Change listing data:
=======
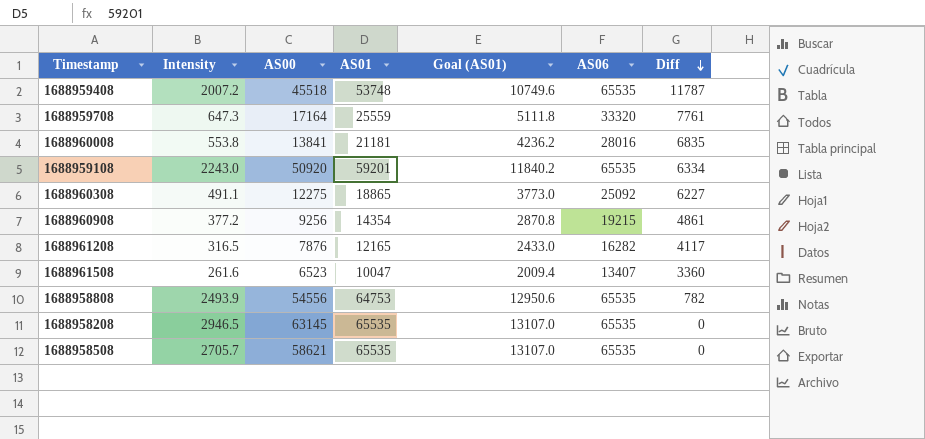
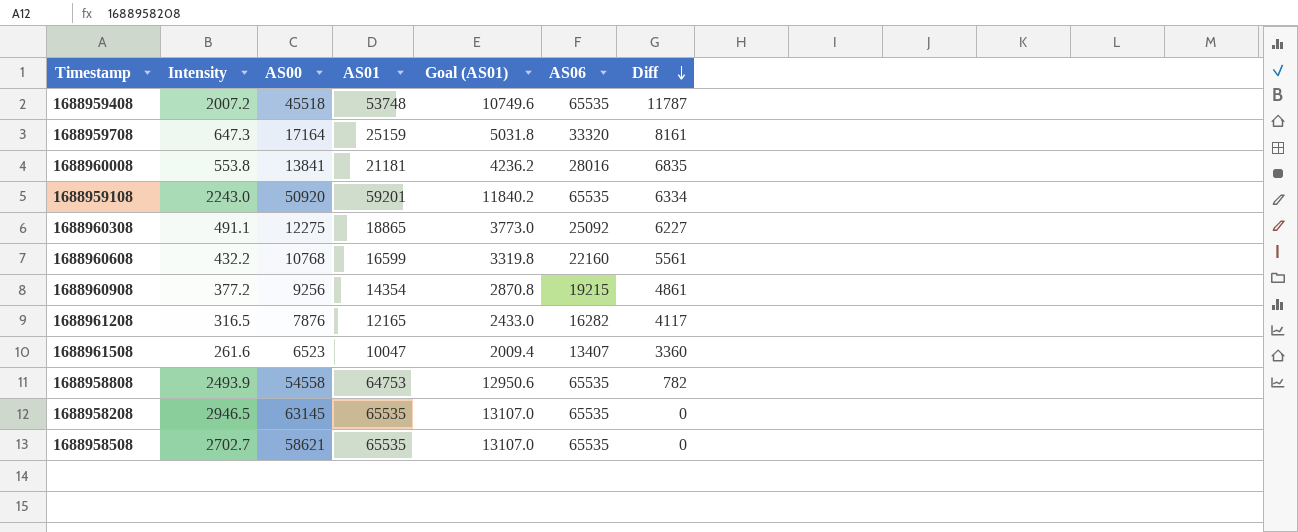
1688959708 | AS01: 25559 -> 25159
1688959708 | Goal (AS01): 5111.8 -> 5031.8
1688959708 | Diff: 7761 -> 8161
row 1688960608: none -> 432.2 | 10768 | 16599 | 3319.8 | 22160 | 5561
1688958808 | AS00: 54556 -> 54558
1688958508 | Intensity: 2705.7 -> 2702.7

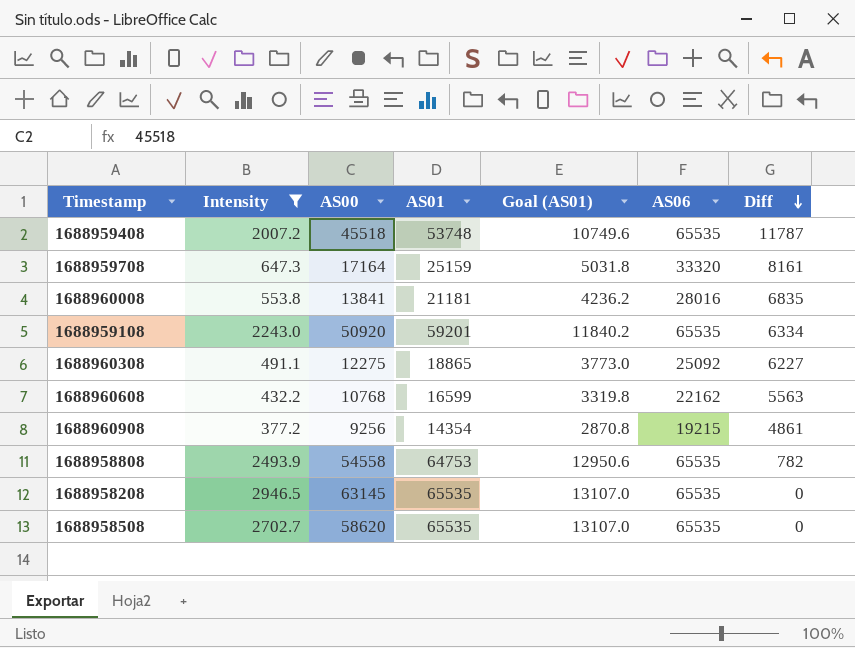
filter: none -> Intensity >= 377.2
1688960608 | AS06: 22160 -> 22162
1688960608 | Diff: 5561 -> 5563
1688958508 | AS00: 58621 -> 58620

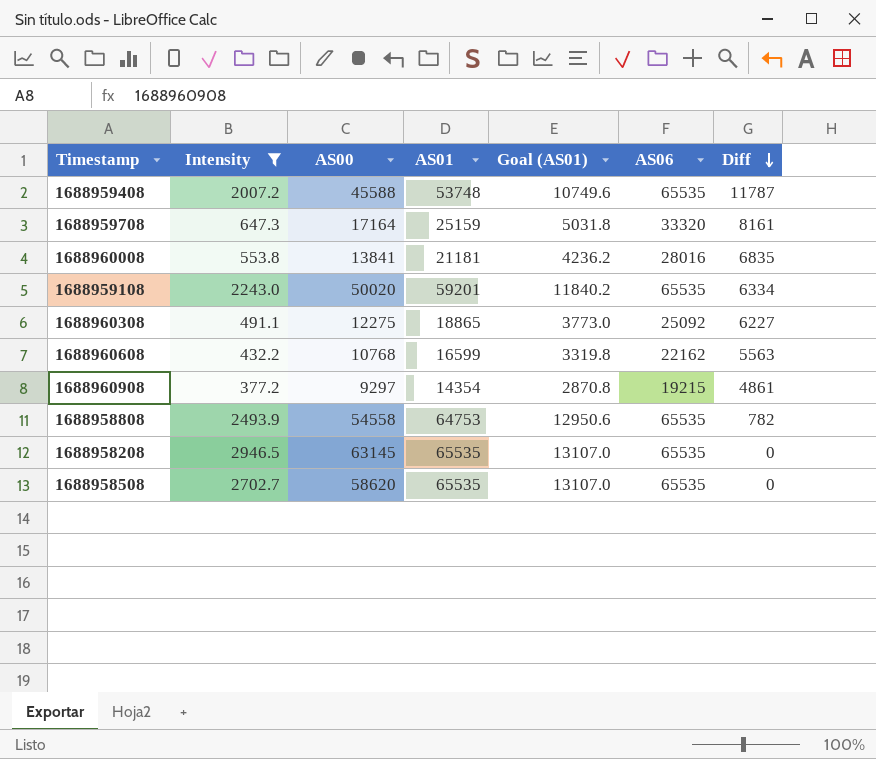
1688959408 | AS00: 45518 -> 45588
1688959108 | AS00: 50920 -> 50020
1688960908 | AS00: 9256 -> 9297

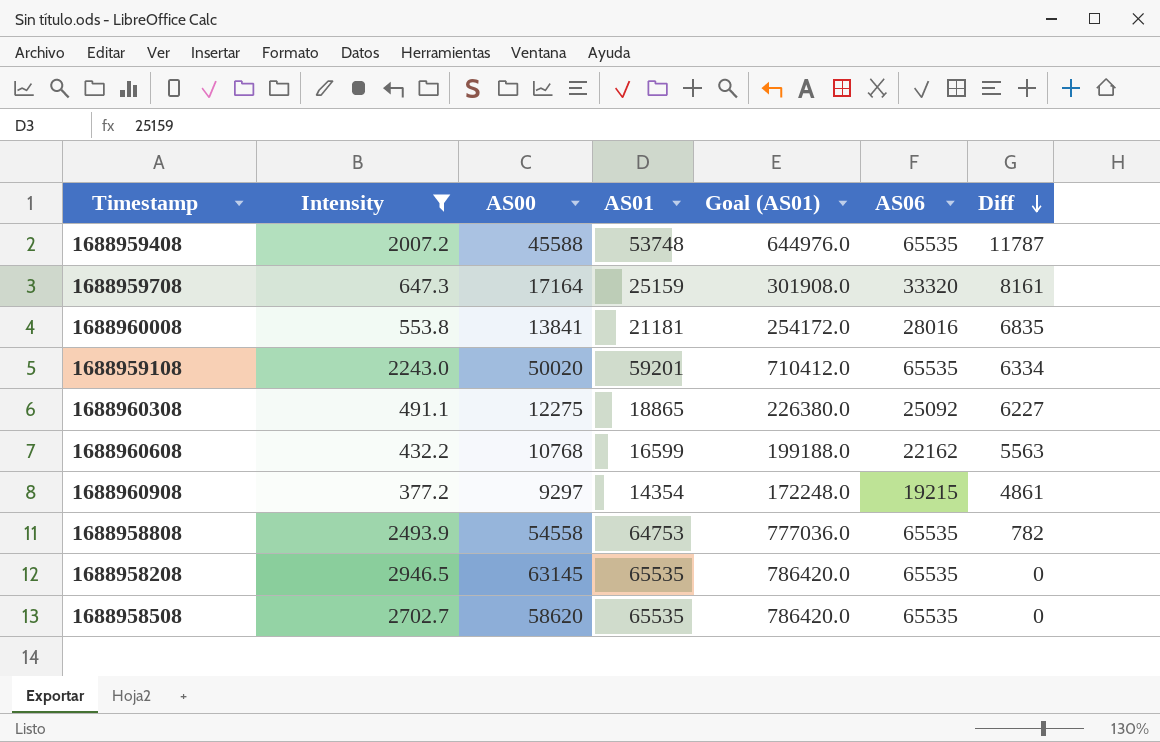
column Goal (AS01) | formula: [AS01] * 0.2 -> [AS01] * 12

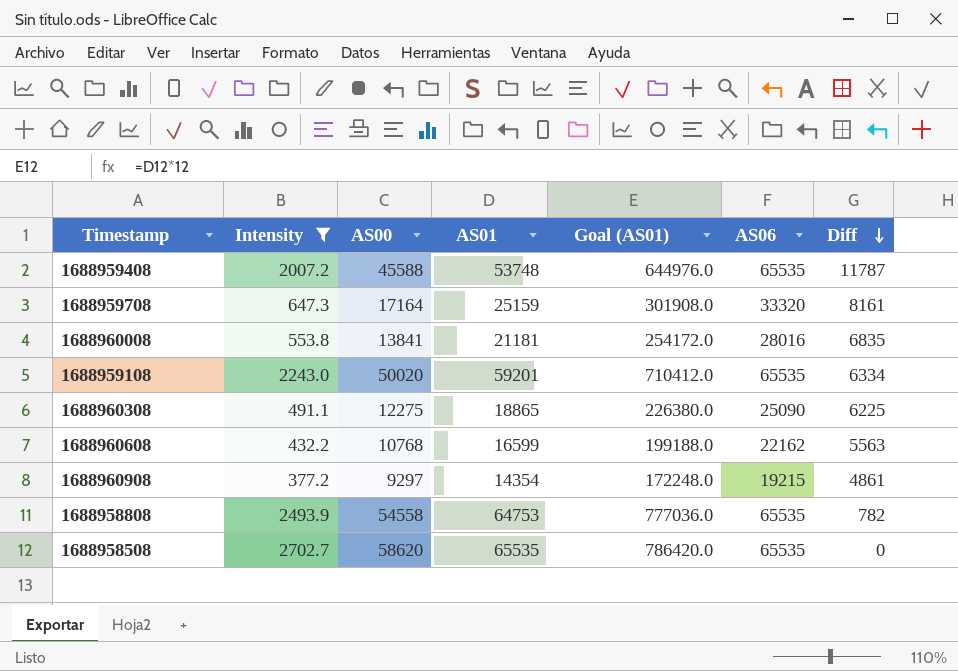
row 1688958208: 2946.5 | 63145 | 65535 | 786420.0 | 65535 | 0 -> none
1688960308 | AS06: 25092 -> 25090
1688960308 | Diff: 6227 -> 6225

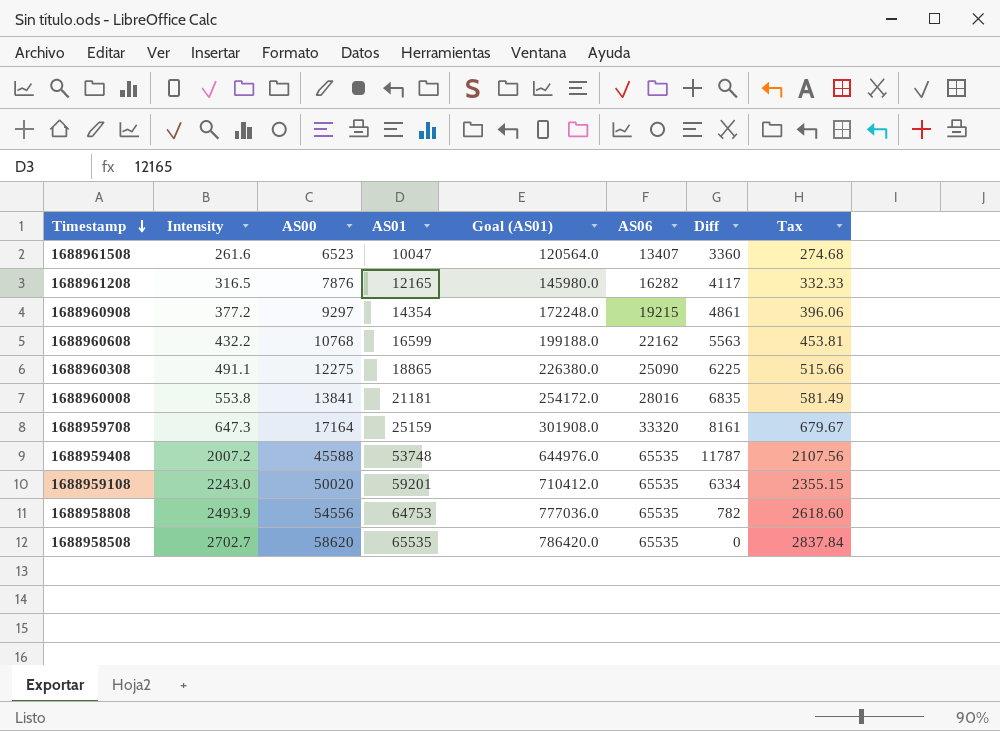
filter: Intensity >= 377.2 -> none
row order: Diff descending -> Timestamp descending
column Tax | formula: none -> [Intensity] * 1.05
1688958808 | AS00: 54558 -> 54556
=======
- **WHAT IS BEING ASKED**:
Copy word for word each line of the data above, from the first through the one containing "filter: Intensity >= 377.2 -> none", and include no pictures.

- **TASK OUTPUT**:
1688959708 | AS01: 25559 -> 25159
1688959708 | Goal (AS01): 5111.8 -> 5031.8
1688959708 | Diff: 7761 -> 8161
row 1688960608: none -> 432.2 | 10768 | 16599 | 3319.8 | 22160 | 5561
1688958808 | AS00: 54556 -> 54558
1688958508 | Intensity: 2705.7 -> 2702.7

filter: none -> Intensity >= 377.2
1688960608 | AS06: 22160 -> 22162
1688960608 | Diff: 5561 -> 5563
1688958508 | AS00: 58621 -> 58620

1688959408 | AS00: 45518 -> 45588
1688959108 | AS00: 50920 -> 50020
1688960908 | AS00: 9256 -> 9297

column Goal (AS01) | formula: [AS01] * 0.2 -> [AS01] * 12

row 1688958208: 2946.5 | 63145 | 65535 | 786420.0 | 65535 | 0 -> none
1688960308 | AS06: 25092 -> 25090
1688960308 | Diff: 6227 -> 6225

filter: Intensity >= 377.2 -> none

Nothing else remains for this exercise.